Below is a listing; repeat exactly the lines from the one containing "[118,156,179,173] Project ->" to the one containing "[333,109,555,126] [307,150,581,166] 2022", both included.

Information given:
= = = = =

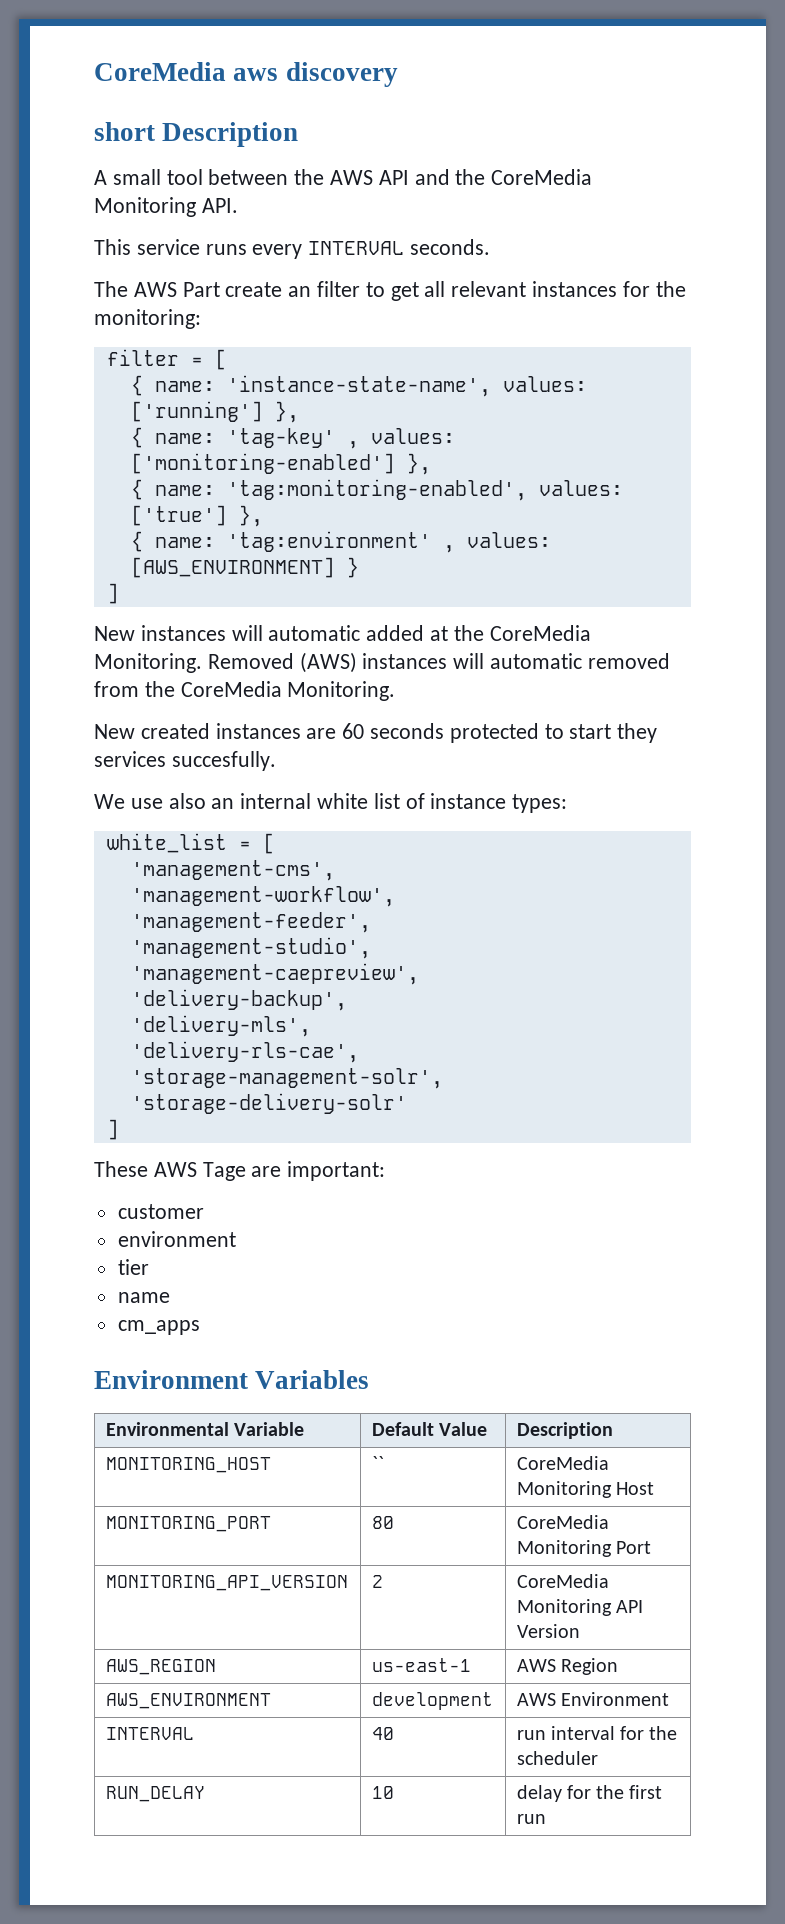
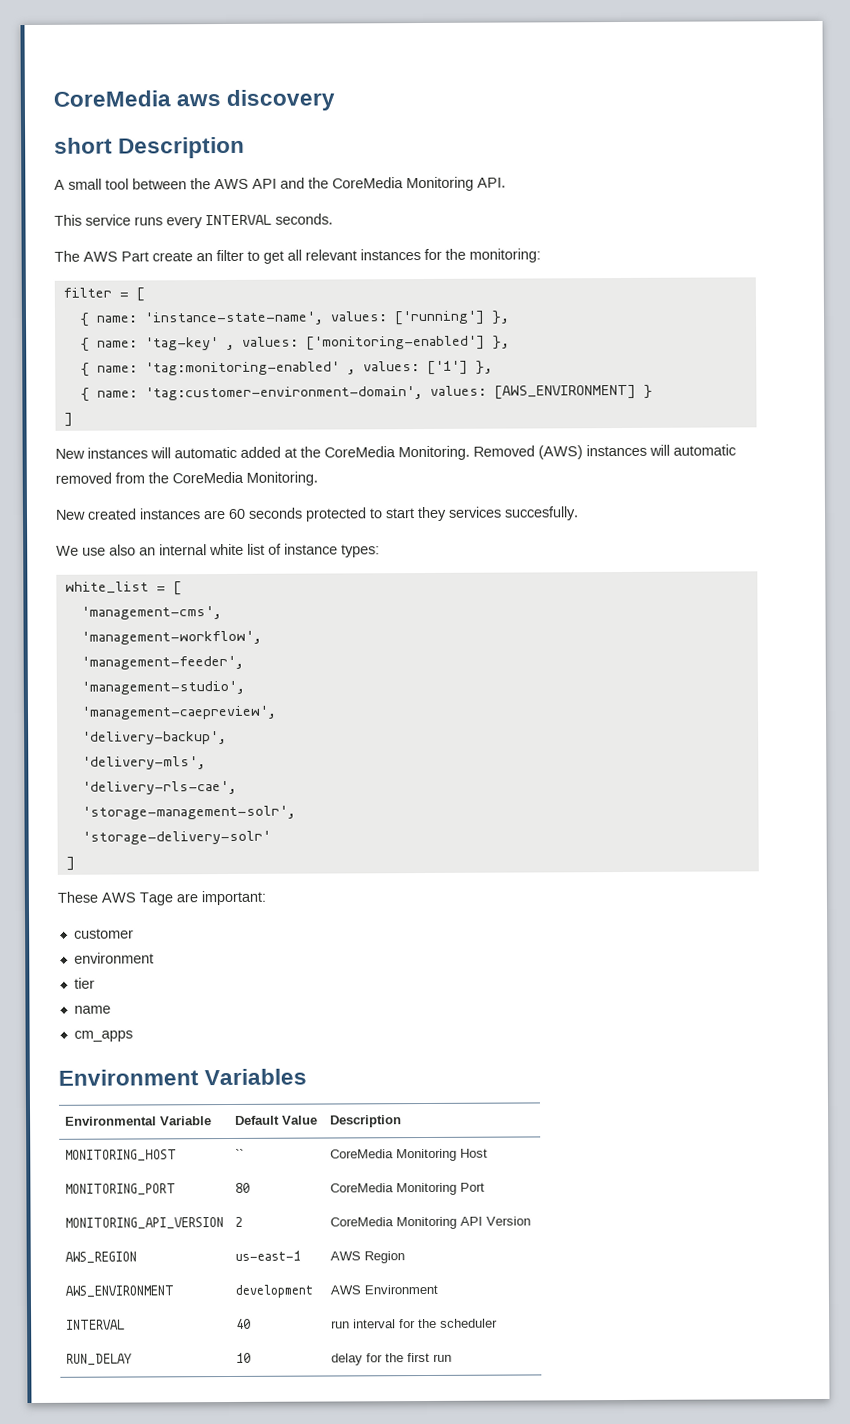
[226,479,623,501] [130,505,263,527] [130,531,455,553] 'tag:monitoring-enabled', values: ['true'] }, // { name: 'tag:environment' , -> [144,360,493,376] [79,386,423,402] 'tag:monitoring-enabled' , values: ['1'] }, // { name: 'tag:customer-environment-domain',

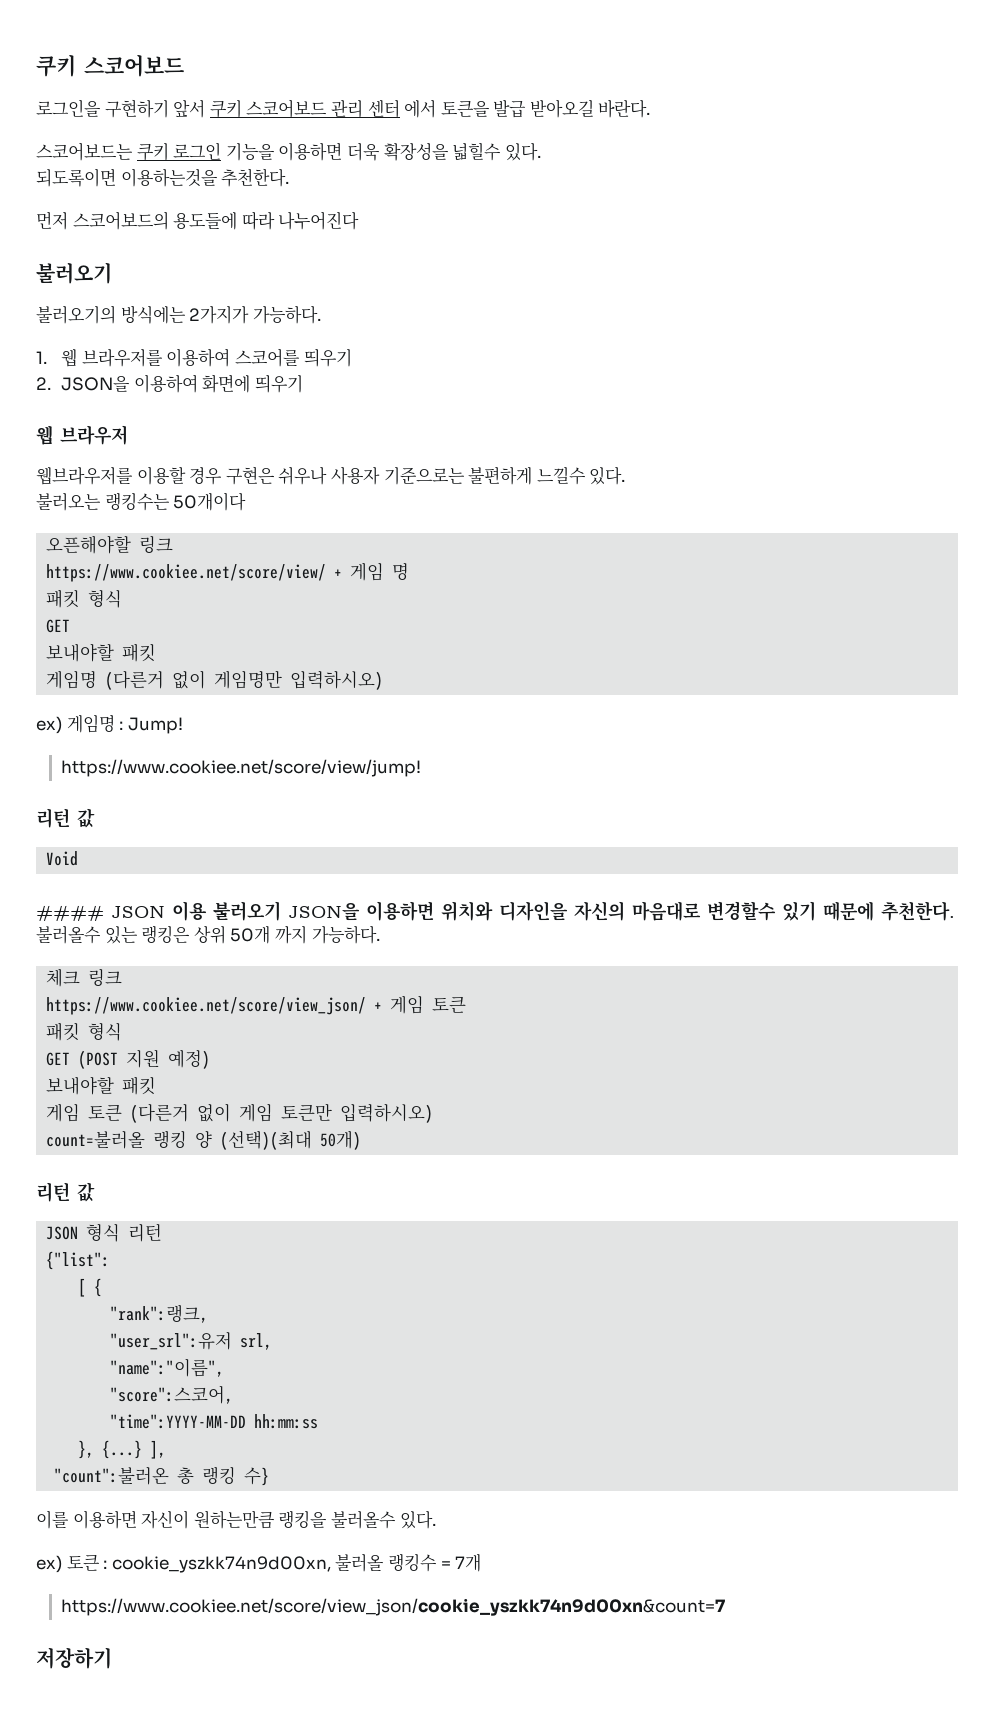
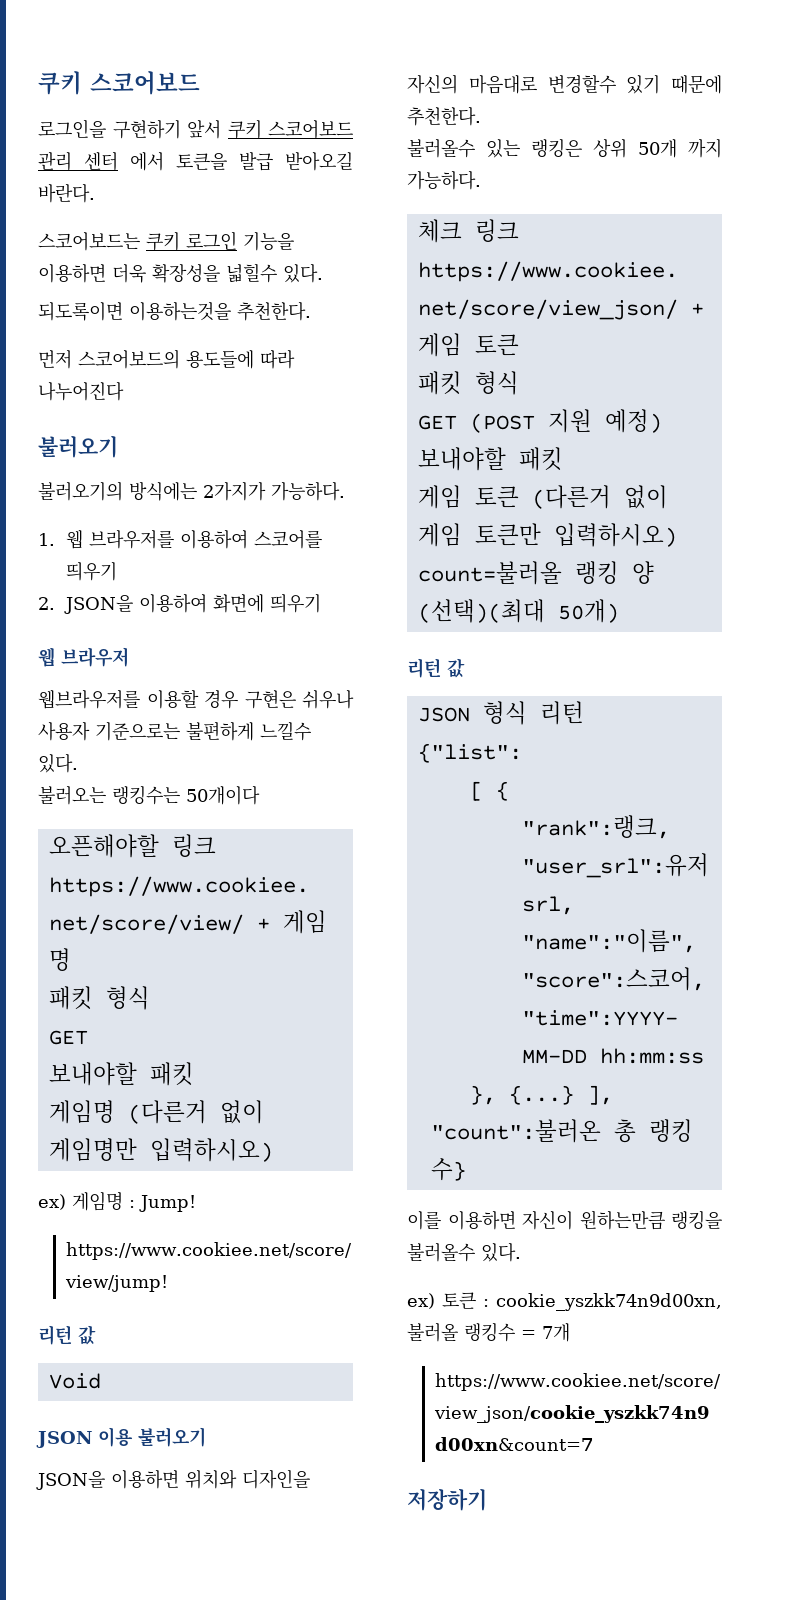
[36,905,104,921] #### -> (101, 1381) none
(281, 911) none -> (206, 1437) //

= = = = =

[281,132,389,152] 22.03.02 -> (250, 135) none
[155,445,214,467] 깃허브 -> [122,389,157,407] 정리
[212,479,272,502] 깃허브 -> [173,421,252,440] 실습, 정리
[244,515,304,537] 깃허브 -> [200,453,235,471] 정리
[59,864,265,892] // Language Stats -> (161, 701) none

= = = = =

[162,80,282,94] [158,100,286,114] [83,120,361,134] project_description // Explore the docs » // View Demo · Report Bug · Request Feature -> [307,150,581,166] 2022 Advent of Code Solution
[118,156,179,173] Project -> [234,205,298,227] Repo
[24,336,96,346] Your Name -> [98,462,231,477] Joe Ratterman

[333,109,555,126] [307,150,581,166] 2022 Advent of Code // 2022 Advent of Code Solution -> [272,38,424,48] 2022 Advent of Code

= = = = =

Solution to the problem:
[118,156,179,173] Project -> [234,205,298,227] Repo
[24,336,96,346] Your Name -> [98,462,231,477] Joe Ratterman

[333,109,555,126] [307,150,581,166] 2022 Advent of Code // 2022 Advent of Code Solution -> [272,38,424,48] 2022 Advent of Code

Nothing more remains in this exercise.